#### [Work item]
Go through the data below and return each line where the string "Game" occurs.

Before-and-after change data

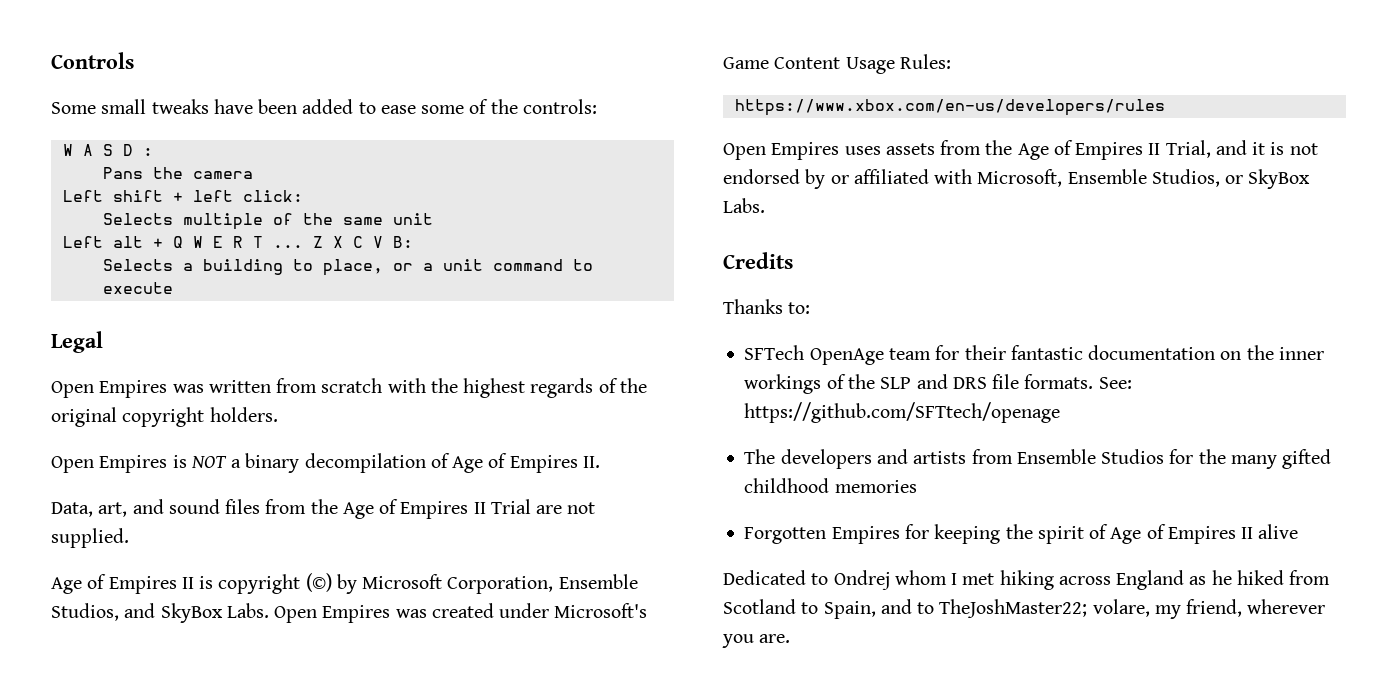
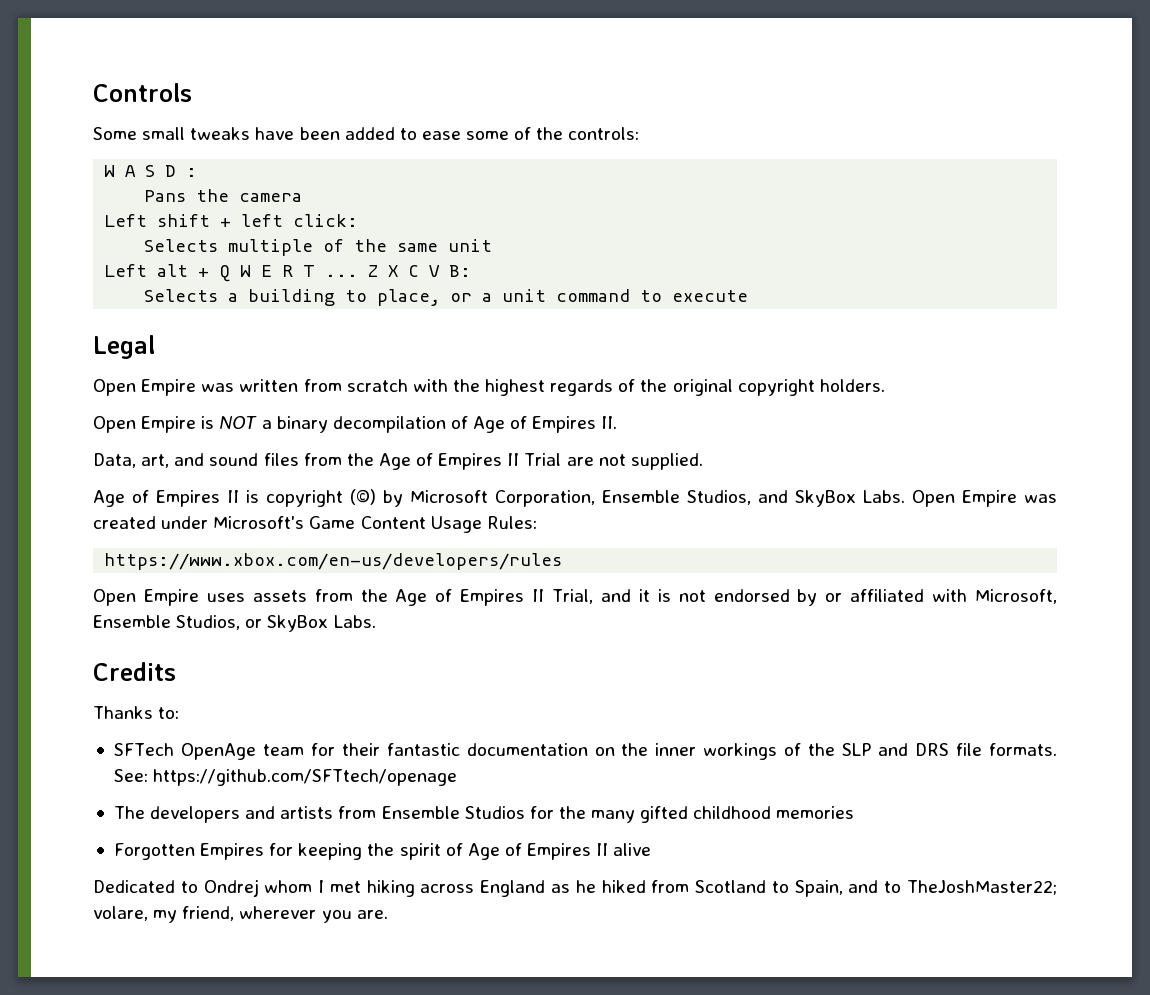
- Open Empires was written from scratch with the highest regards of the original copyright holders.
+ Open Empire was written from scratch with the highest regards of the original copyright holders.
- Open Empires is NOT a binary decompilation of Age of Empires II.
+ Open Empire is NOT a binary decompilation of Age of Empires II.
- Open Empires was created under Microsoft's Game Content Usage Rules:
+ Open Empire was created under Microsoft's Game Content Usage Rules:
- Open Empires uses assets from the Age of Empires II Trial, and it is not endorsed by or affiliated with Microsoft, Ensemble Studios, or SkyBox Labs.
+ Open Empire uses assets from the Age of Empires II Trial, and it is not endorsed by or affiliated with Microsoft, Ensemble Studios, or SkyBox Labs.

#### [Reply to the task]
- Open Empires was created under Microsoft's Game Content Usage Rules:
+ Open Empire was created under Microsoft's Game Content Usage Rules:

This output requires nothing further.